The randomized trial by Goldman and colleagues contributed useful information in demonstrating that, overall, there was not a significant benefit of 10 vs. five days of therapy (although there was a hint that 10 days may have been better in patients receiving extracorporeal membrane oxygenation or mechanical ventilation). Remdesivir was well tolerated in all the studies. Finally, the unpublished randomized trial noted earlier is reported to have found a benefit from remdesivir treatment in patients with moderately severe COVID-19. However, the reason for possibly greater benefit from a five-day treatment course relative to 10 days of therapy is puzzling.
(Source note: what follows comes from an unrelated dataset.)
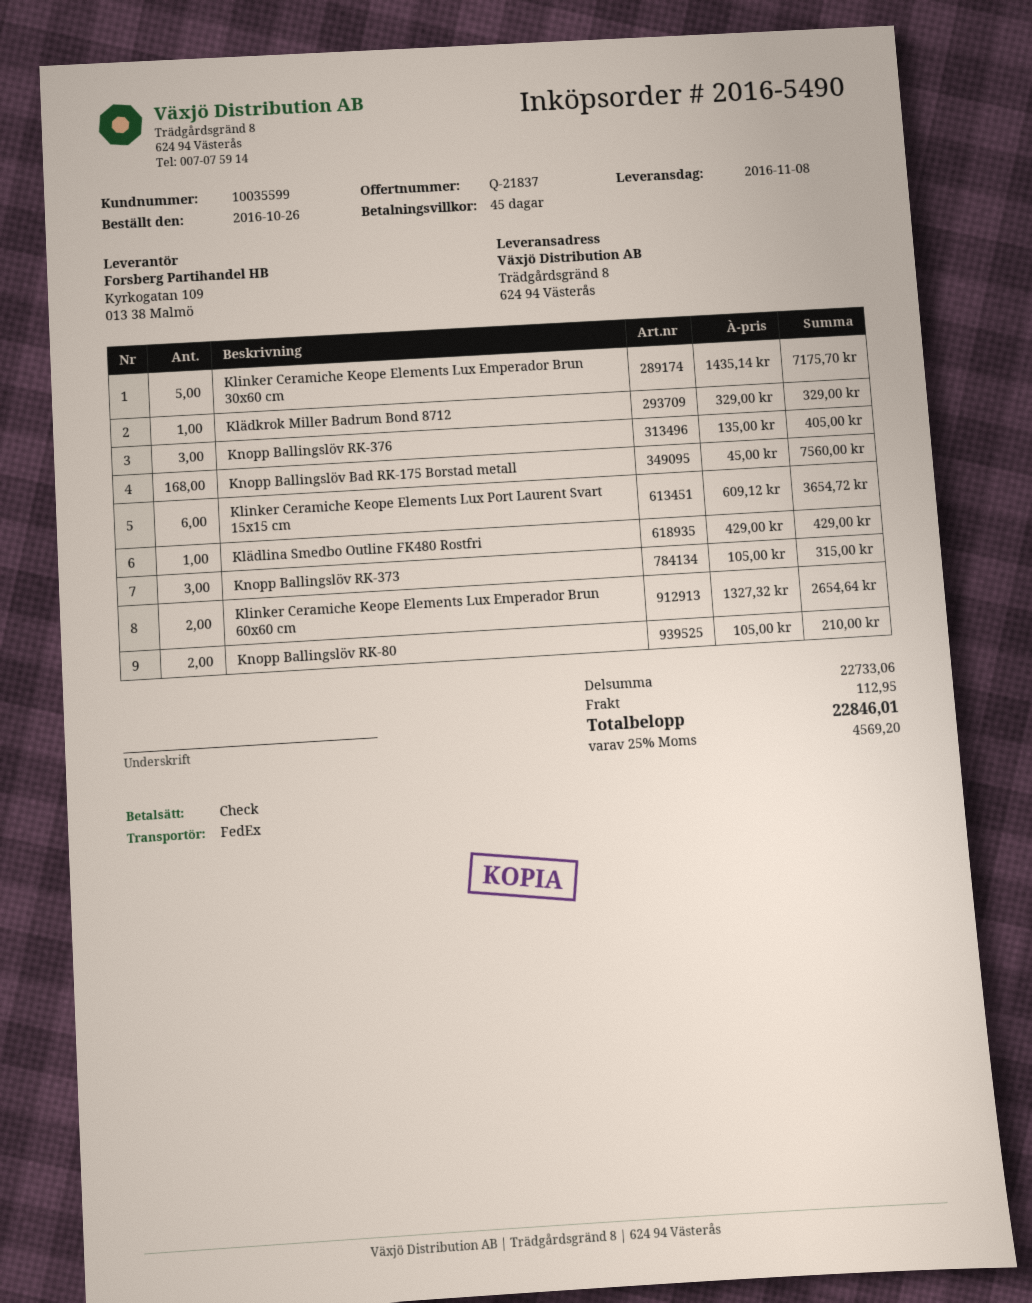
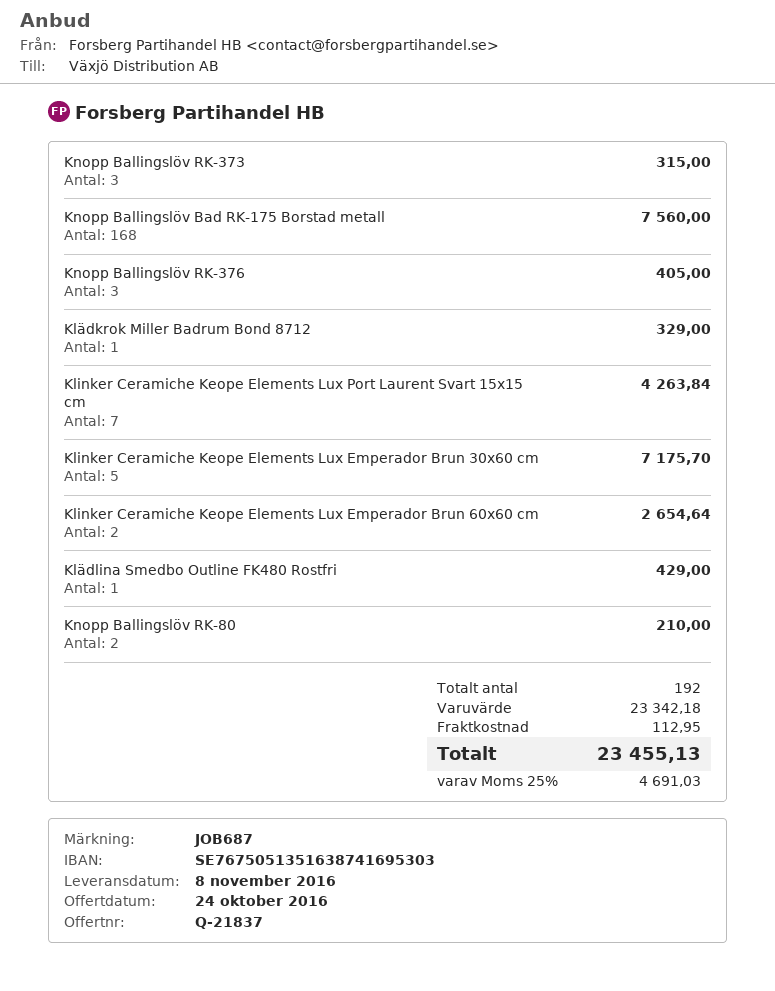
Klinker Ceramiche Keope Elements Lux Port Laurent Svart 15x15 cm: 6 for 3654.72 -> 7 for 4263.84
subtotal: 22733.06 -> 23342.18
tax: 25% = 4569.20 -> 25% = 4691.03
total: 22846.01 -> 23455.13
Thus, the efficacy and safety of remdesivir in the treatment of COVID-19 patients has been demonstrated. Although the effect was perhaps more modest than one might hope, this nucleotide analog is, at least for now, the (only) treatment of choice for patients with this infection. It also should be kept in mind that earlier initiation of treatment may prove more beneficial — the median intervals from symptom onset in the two placebo-controlled trials were 10 and nine days.

The current formulation of remdesivir must be administered intravenously, and, apparently, there is no plan for an oral formulation for technical reasons. However, Gilead has indicated that they are developing a formulation suitable for inhalation, which will be the subject of future studies.